Assignment: All lines from the one with "(331, 135) none" through the final line below are to be reproduced exactly; omit the others.

(Exercise materials Opens)

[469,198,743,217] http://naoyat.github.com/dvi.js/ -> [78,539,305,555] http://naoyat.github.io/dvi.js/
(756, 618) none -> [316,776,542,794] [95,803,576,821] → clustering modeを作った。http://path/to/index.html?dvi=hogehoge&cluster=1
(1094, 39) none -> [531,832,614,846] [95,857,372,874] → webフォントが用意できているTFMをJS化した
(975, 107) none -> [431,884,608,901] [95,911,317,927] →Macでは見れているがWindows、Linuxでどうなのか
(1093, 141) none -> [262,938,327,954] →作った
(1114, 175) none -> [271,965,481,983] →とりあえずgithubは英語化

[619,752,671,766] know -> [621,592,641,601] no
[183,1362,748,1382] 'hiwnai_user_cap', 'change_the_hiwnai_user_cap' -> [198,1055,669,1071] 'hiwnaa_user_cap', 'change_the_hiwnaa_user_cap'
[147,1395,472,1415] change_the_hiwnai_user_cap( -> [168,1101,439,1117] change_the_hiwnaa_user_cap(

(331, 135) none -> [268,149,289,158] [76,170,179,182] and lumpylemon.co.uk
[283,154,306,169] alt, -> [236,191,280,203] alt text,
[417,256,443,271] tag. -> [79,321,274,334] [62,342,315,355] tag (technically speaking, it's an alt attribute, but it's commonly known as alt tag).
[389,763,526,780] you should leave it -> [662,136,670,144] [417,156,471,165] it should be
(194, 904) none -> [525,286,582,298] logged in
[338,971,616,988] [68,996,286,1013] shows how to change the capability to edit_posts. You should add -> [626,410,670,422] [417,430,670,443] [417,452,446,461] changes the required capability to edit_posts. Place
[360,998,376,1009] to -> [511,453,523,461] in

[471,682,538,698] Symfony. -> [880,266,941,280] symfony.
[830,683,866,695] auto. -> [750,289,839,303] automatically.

(Exercise materials Closes)

Written answer:
(331, 135) none -> [268,149,289,158] [76,170,179,182] and lumpylemon.co.uk
[283,154,306,169] alt, -> [236,191,280,203] alt text,
[417,256,443,271] tag. -> [79,321,274,334] [62,342,315,355] tag (technically speaking, it's an alt attribute, but it's commonly known as alt tag).
[389,763,526,780] you should leave it -> [662,136,670,144] [417,156,471,165] it should be
(194, 904) none -> [525,286,582,298] logged in
[338,971,616,988] [68,996,286,1013] shows how to change the capability to edit_posts. You should add -> [626,410,670,422] [417,430,670,443] [417,452,446,461] changes the required capability to edit_posts. Place
[360,998,376,1009] to -> [511,453,523,461] in

[471,682,538,698] Symfony. -> [880,266,941,280] symfony.
[830,683,866,695] auto. -> [750,289,839,303] automatically.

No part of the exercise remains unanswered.